The stem cells are located in another part of the brain and the neurons they produce have to migrate to the olfactory bulb. Once there they "differentiate," meaning they mature into a specific type of cell - in this case olfactory bulb neurons.
Further work showed that female mice which were genetically engineered to contain fewer stem cells - and therefore fewer new neurons in the olfactory bulb - were less attentive mothers to their offspring.
It is well established that the sense of smell is crucial to mating and to rearing offspring, allowing both animals and insects to recognize their mates and progeny.
Working with mice, the Calgary researchers determined that there was a spike in olfactory bulb neuron production during the early stages of pregnancy and shortly after birth.
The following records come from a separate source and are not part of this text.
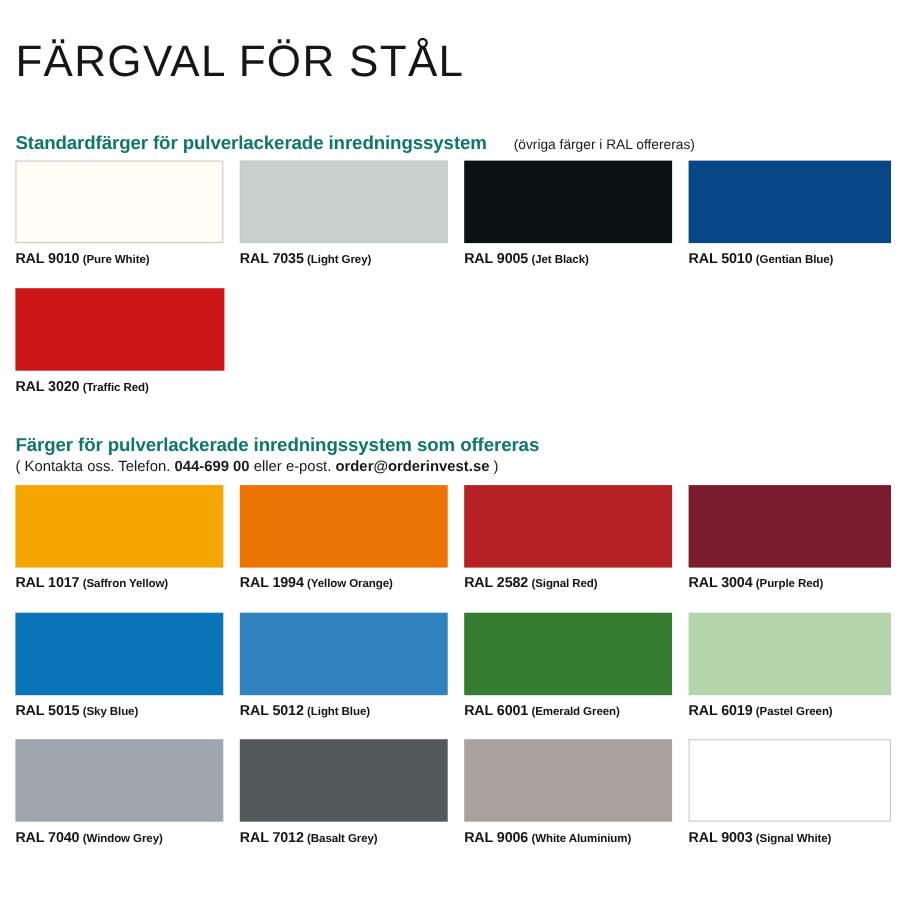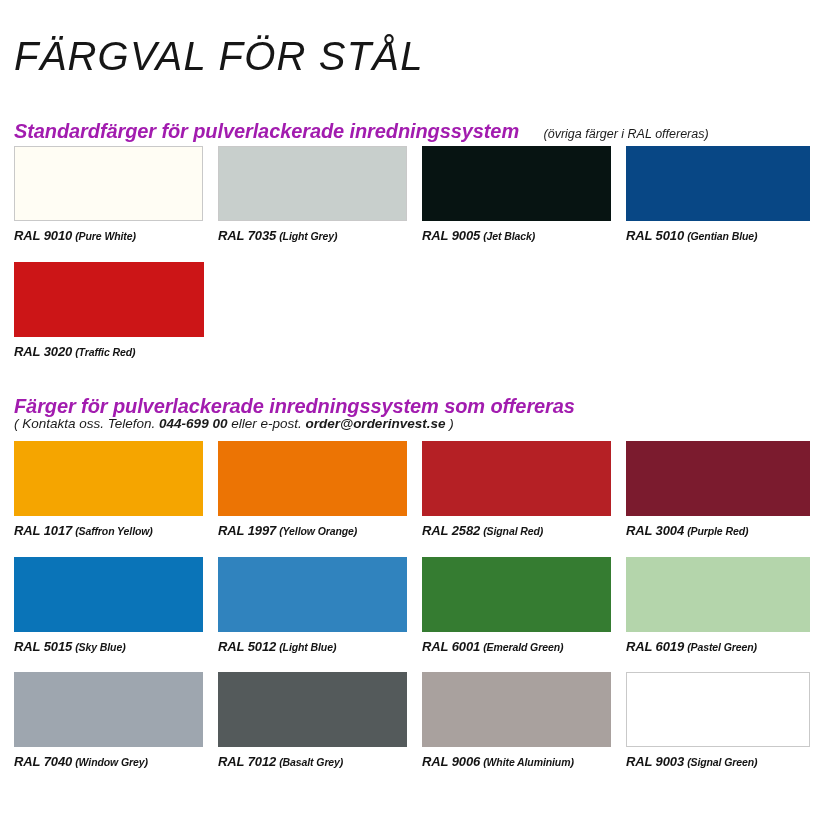"FÄRGVAL FÖR STÅL" .page { font-style: italic -> none }
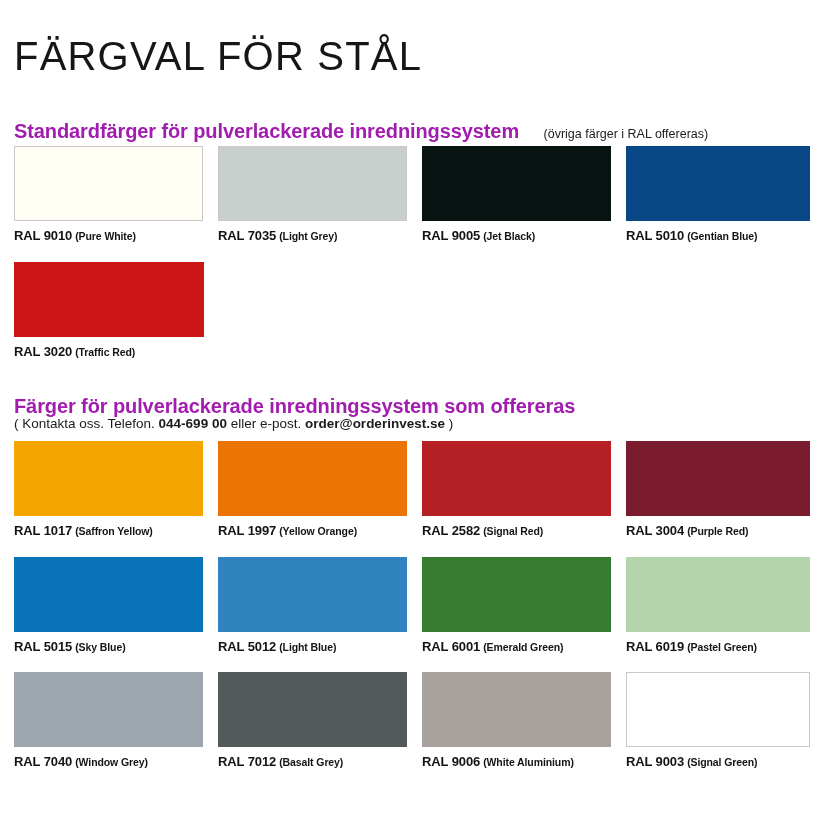"Standardfärger för pulverlackerade" .section-head .sh-main { color: #a21caf -> #0f766e; font-size: 20px -> 17px }
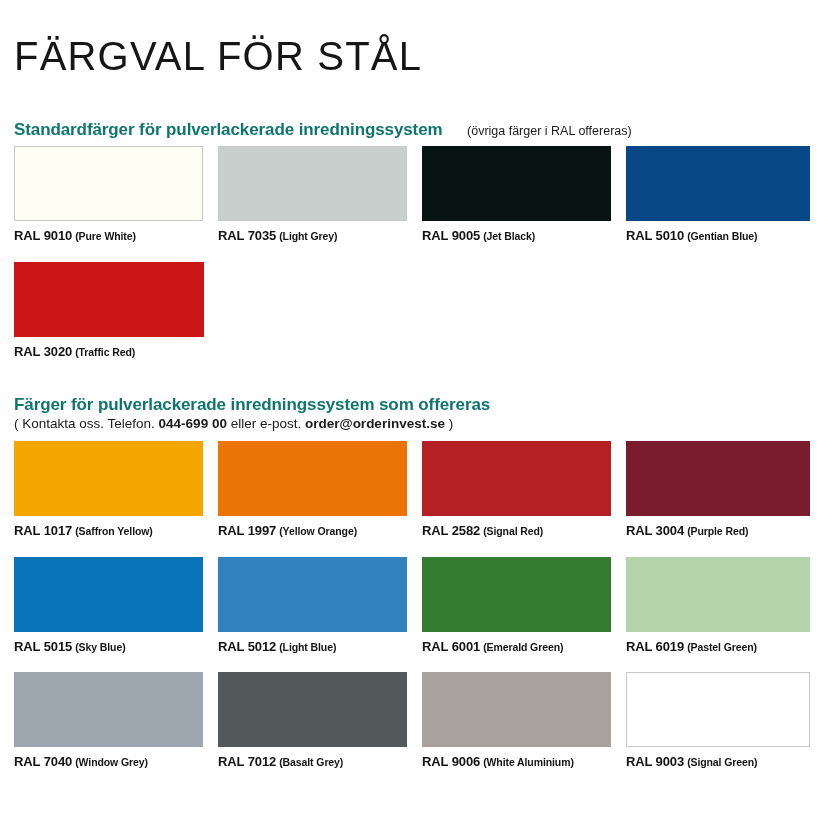"RAL 1997" span.code { text: 1997 -> 1994 }
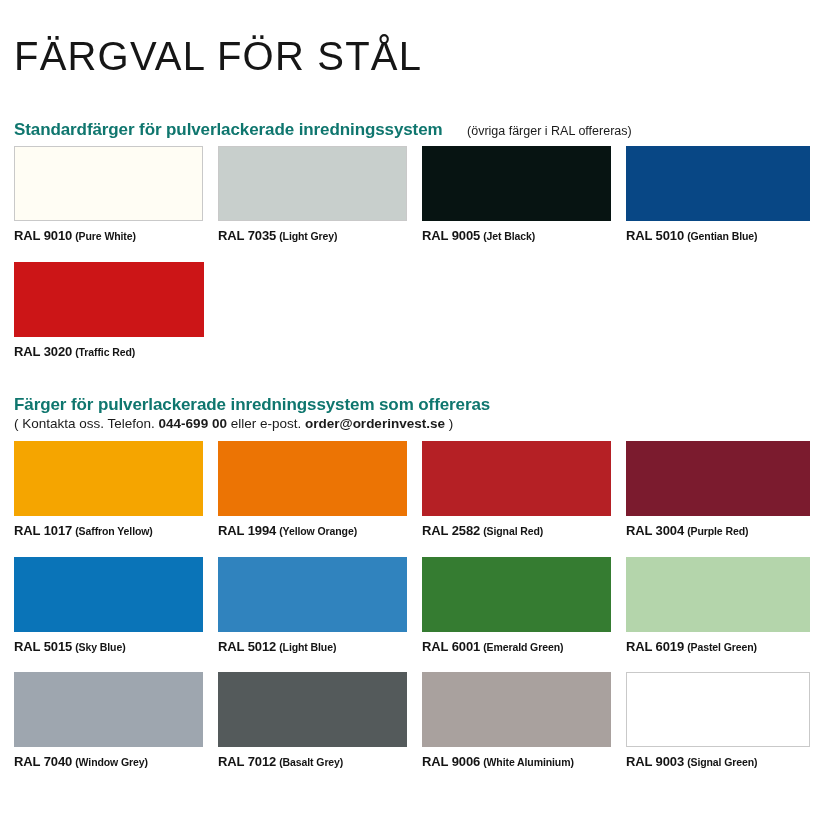"(Signal Green)" span.name { text: Green -> White }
The hormone which appears to trigger the production is prolactin, which fuels several key physiological changes in females during pregnancy and after birth.
The hormone is also present in males, where it obviously serves a different function.
Weiss and his colleagues discovered that prolactin levels - and consequently new neuron production - surge after mating as well. And they found that if prolactin was introduced to the blood system by injection, it also stimulated production of new neurons for the olfactory bulb.
While they aren't certain the same process occurs in human, they do know that sex triggers a surge of prolactin in humans.
Weiss acknowledged that some researchers will be interested in their findings because of what they say about mating and the sense of smell.
But he and his colleagues want to see whether the process they've found can be altered to send new neurons to other parts of the brain. Another study, published last year in the journal Nature, suggests it may be possible.
Researchers working with rats reported that in the case of brain damage some of the stem cells spontaneously redirected new neurons towards the injury, but in numbers too small to repair the damage.
If the stem cells could be tricked into directing sufficient numbers of new neurons, "it provides potentially a way to boost the brain's self-repair process and allow for enhanced functional recovery after the stroke," Weiss said, who has been collaborating with Bryan Kolb at the University of Lethbridge to test the theory.
"We have exciting preliminary data suggesting that the new stem cell-generated brain cells can be redirected to parts of the rodent brain that are damaged after a stroke and this results in partial improvement of the animal's ability to move its limbs," he said.
If the theory is proven, it might also provide clues on how to mitigate the damage done by neurodegenerative diseases such as Parkinson's or Alzheimers.
Funding for the work was provided by the Canadian Institutes of Health
Research, the Canadian Stroke Network, the Alberta Heritage Foundation
for Medical Research, the Multiple Sclerosis Society of Canada and the
Stem Cell Network of the Network of Centres of Excellence.